▶ _Listed entries_:
-----

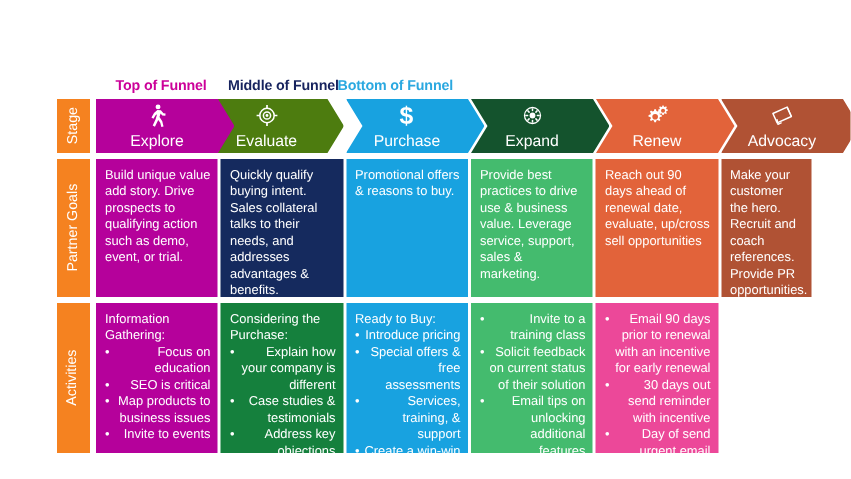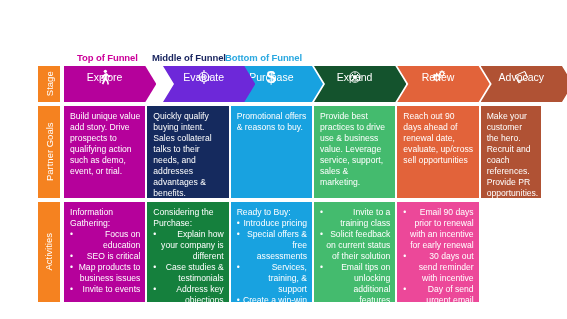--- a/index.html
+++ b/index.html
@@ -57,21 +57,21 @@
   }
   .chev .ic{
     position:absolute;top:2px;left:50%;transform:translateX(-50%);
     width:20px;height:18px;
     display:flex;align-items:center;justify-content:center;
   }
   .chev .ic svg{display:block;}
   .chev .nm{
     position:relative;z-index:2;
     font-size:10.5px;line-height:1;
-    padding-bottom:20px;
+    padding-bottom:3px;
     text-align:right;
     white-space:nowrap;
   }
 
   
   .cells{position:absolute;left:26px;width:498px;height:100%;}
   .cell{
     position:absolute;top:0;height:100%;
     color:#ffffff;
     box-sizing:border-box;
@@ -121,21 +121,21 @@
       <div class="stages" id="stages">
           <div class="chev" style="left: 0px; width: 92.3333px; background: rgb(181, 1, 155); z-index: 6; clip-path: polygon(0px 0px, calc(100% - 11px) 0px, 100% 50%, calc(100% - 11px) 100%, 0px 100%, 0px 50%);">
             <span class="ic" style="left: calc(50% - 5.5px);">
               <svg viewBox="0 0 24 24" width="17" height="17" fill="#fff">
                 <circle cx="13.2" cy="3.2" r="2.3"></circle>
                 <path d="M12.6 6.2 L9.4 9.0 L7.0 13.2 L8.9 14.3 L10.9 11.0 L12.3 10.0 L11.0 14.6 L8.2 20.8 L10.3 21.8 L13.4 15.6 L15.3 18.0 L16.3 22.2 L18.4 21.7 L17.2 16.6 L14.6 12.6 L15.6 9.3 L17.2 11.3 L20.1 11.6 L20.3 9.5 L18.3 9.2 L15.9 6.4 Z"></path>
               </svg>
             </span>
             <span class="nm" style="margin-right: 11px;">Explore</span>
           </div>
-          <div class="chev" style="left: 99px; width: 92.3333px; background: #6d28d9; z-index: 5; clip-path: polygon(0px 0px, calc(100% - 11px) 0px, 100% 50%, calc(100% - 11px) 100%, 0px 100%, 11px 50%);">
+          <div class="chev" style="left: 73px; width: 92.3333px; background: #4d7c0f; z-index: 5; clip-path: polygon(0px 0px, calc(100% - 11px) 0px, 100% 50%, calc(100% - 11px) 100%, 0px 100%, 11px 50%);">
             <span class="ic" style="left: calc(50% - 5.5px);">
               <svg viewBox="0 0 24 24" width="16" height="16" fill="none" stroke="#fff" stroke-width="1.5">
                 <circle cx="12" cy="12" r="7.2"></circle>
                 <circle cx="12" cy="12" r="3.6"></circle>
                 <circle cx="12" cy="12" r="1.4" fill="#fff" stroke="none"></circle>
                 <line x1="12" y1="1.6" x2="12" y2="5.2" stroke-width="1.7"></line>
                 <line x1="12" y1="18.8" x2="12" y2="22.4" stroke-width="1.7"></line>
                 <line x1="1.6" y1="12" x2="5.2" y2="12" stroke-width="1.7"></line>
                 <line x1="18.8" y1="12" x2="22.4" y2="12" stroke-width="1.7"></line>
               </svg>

-----

▶ _Directions for this task_:
Give the number of lines in the material above where the word "stroke" appears, without any other words.

▶ _Finished task_:
6